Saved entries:
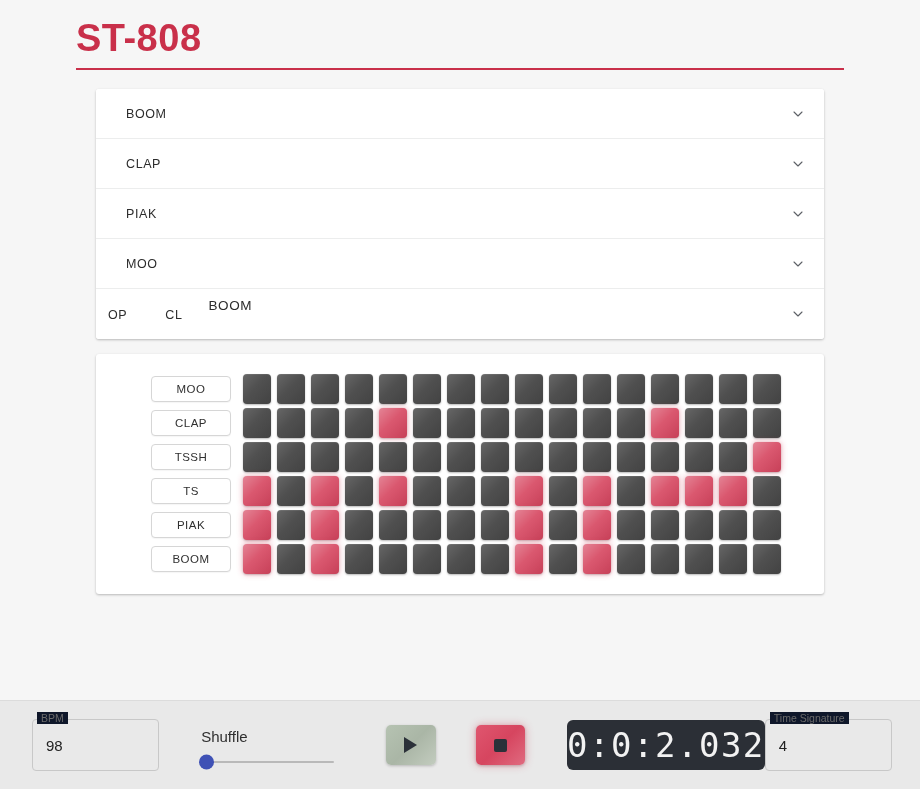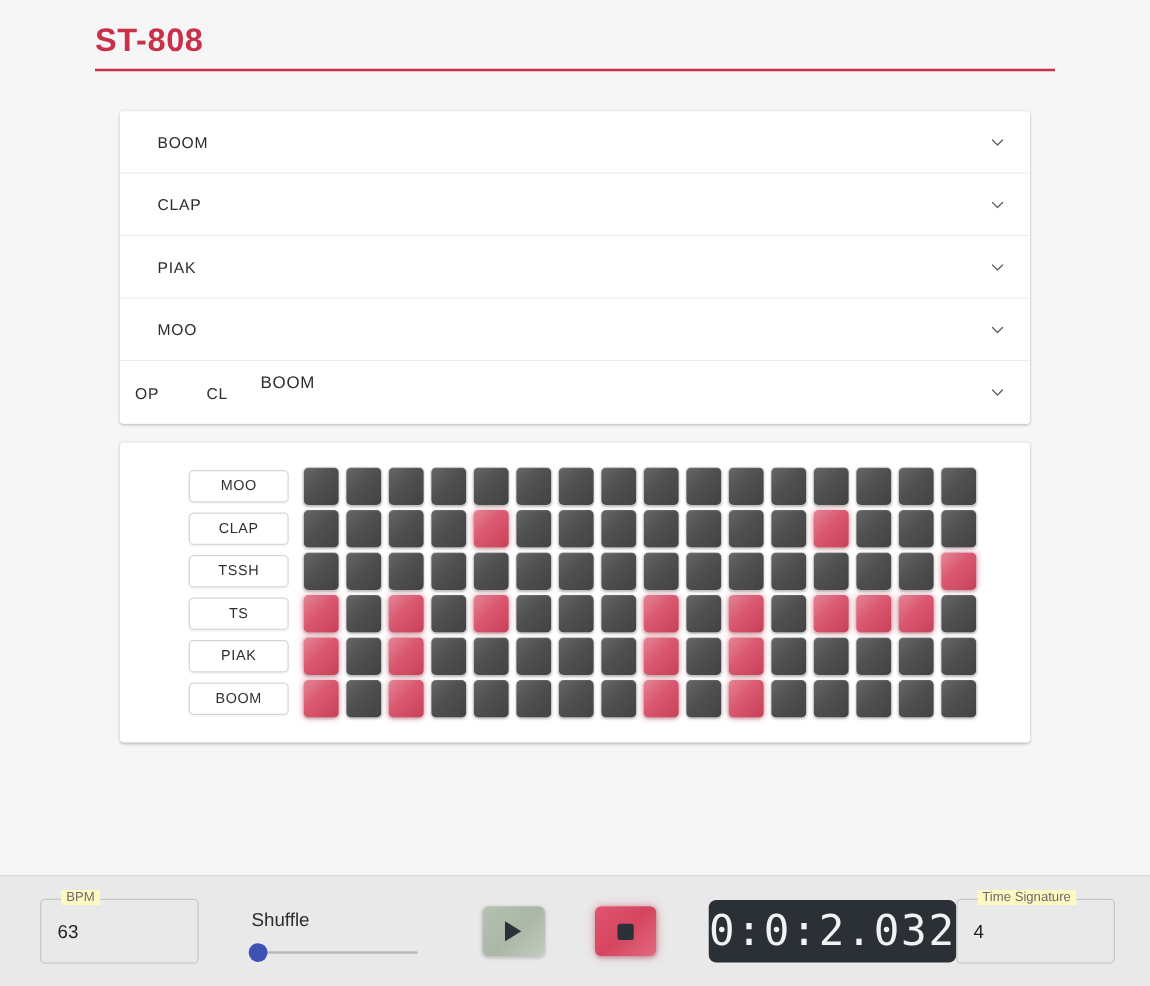--- a/index.html
+++ b/index.html
@@ -15,7 +15,7 @@
   
   .header { padding: 18px 0 0 76px; }
   .app-title {
-    font-size: 26px;
+    font-size: 38px;
     font-weight: bold;
     color: #c9304a;
     letter-spacing: 0.5px;

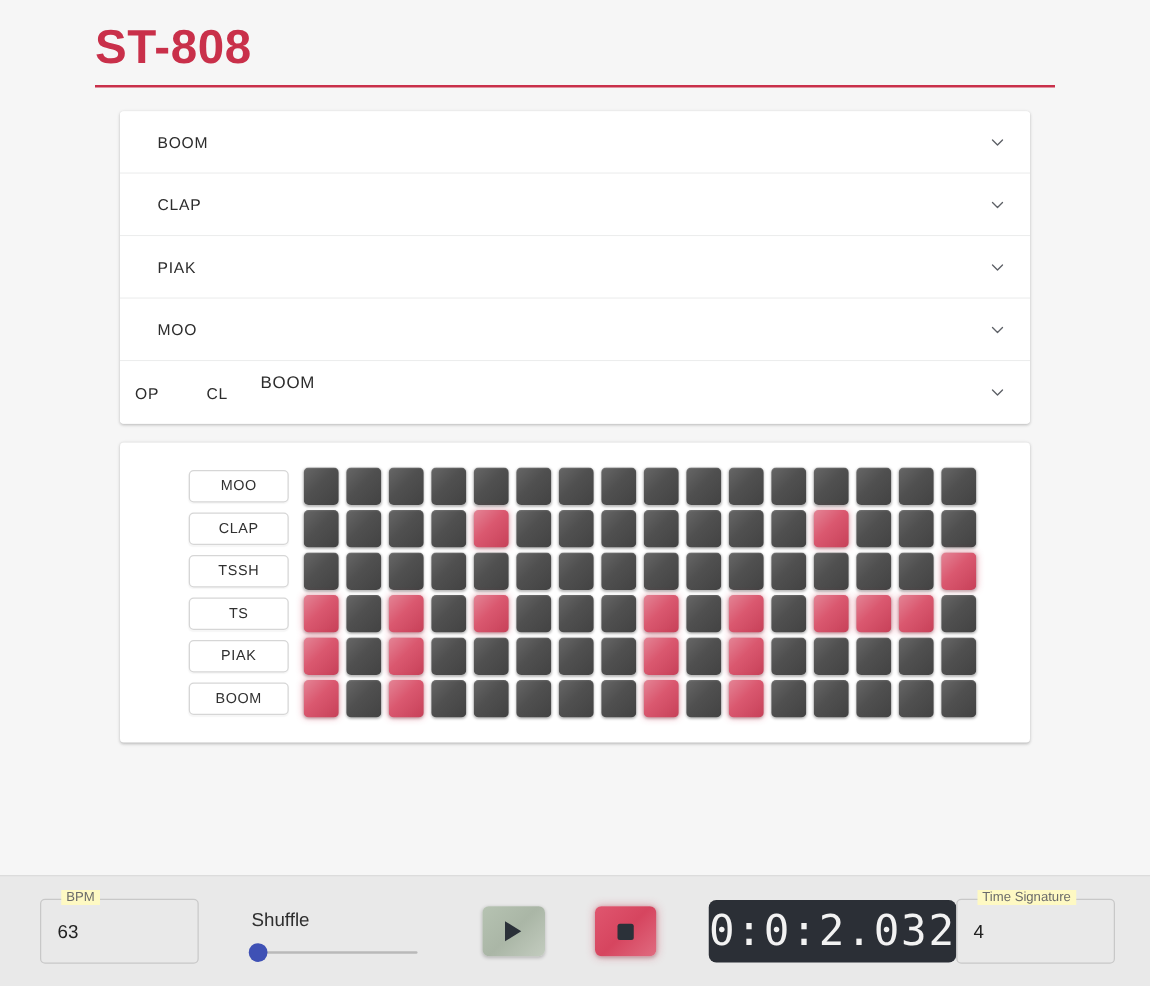--- a/index.html
+++ b/index.html
@@ -143,8 +143,8 @@
   }
   .field-label {
     position: absolute;
-    top: -8px; left: 16px;
-    background: #fef9c3;
+    top: -8px; left: 4px;
+    background: #0f172a;
     padding: 0 4px;
     font-size: 10.5px;
     color: #6b6b6b;

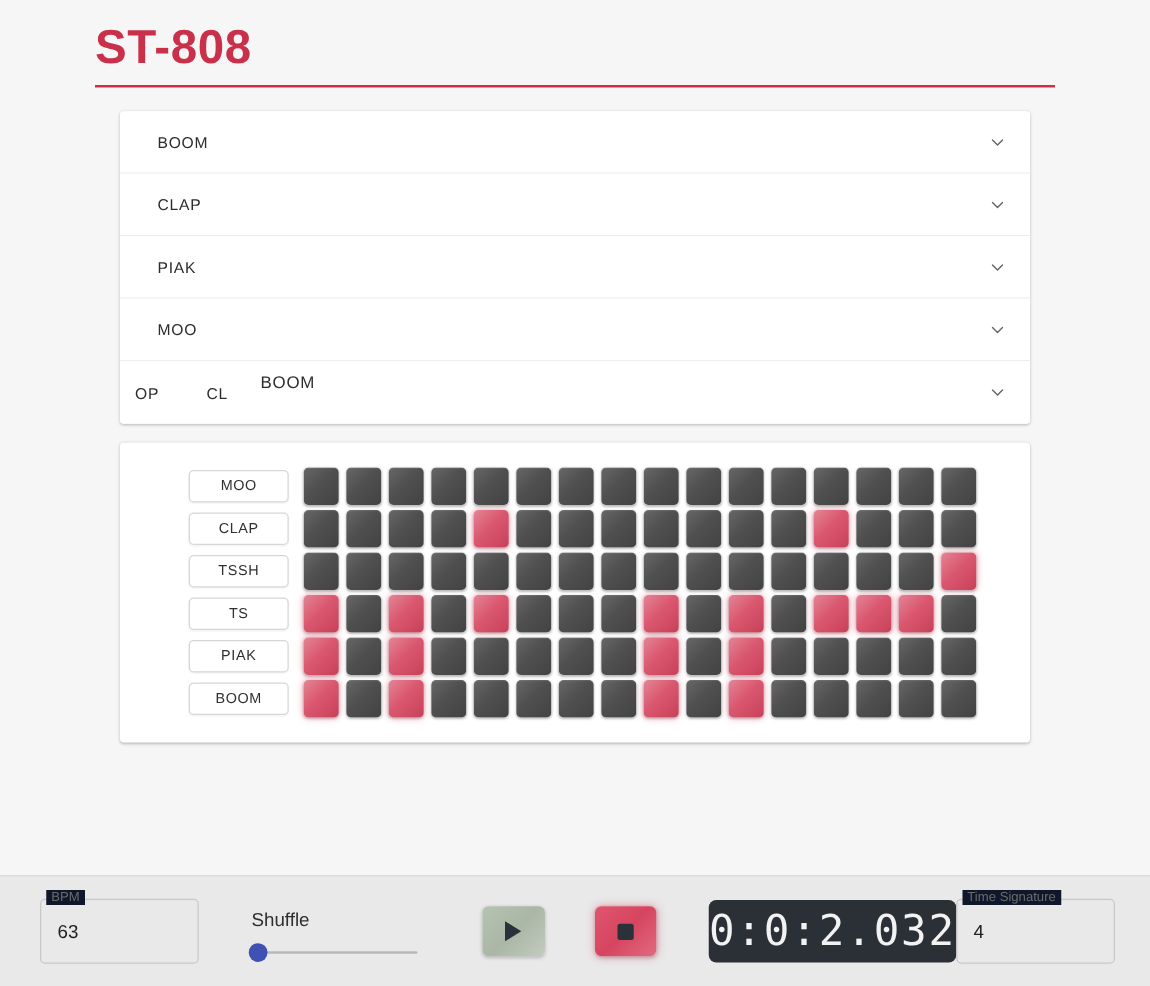--- a/index.html
+++ b/index.html
@@ -403,7 +403,7 @@
 
   <div class="field bpm-field">
     <span class="field-label">BPM</span>
-    <span class="field-value">63</span>
+    <span class="field-value">98</span>
   </div>
 
   <div class="shuffle-wrap">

Exercise description ::
Your copy of the records must be exact and must contain no pictures.

Solution to the problem ::
--- a/index.html
+++ b/index.html
@@ -15,7 +15,7 @@
   
   .header { padding: 18px 0 0 76px; }
   .app-title {
-    font-size: 26px;
+    font-size: 38px;
     font-weight: bold;
     color: #c9304a;
     letter-spacing: 0.5px;

--- a/index.html
+++ b/index.html
@@ -143,8 +143,8 @@
   }
   .field-label {
     position: absolute;
-    top: -8px; left: 16px;
-    background: #fef9c3;
+    top: -8px; left: 4px;
+    background: #0f172a;
     padding: 0 4px;
     font-size: 10.5px;
     color: #6b6b6b;

--- a/index.html
+++ b/index.html
@@ -403,7 +403,7 @@
 
   <div class="field bpm-field">
     <span class="field-label">BPM</span>
-    <span class="field-value">63</span>
+    <span class="field-value">98</span>
   </div>
 
   <div class="shuffle-wrap">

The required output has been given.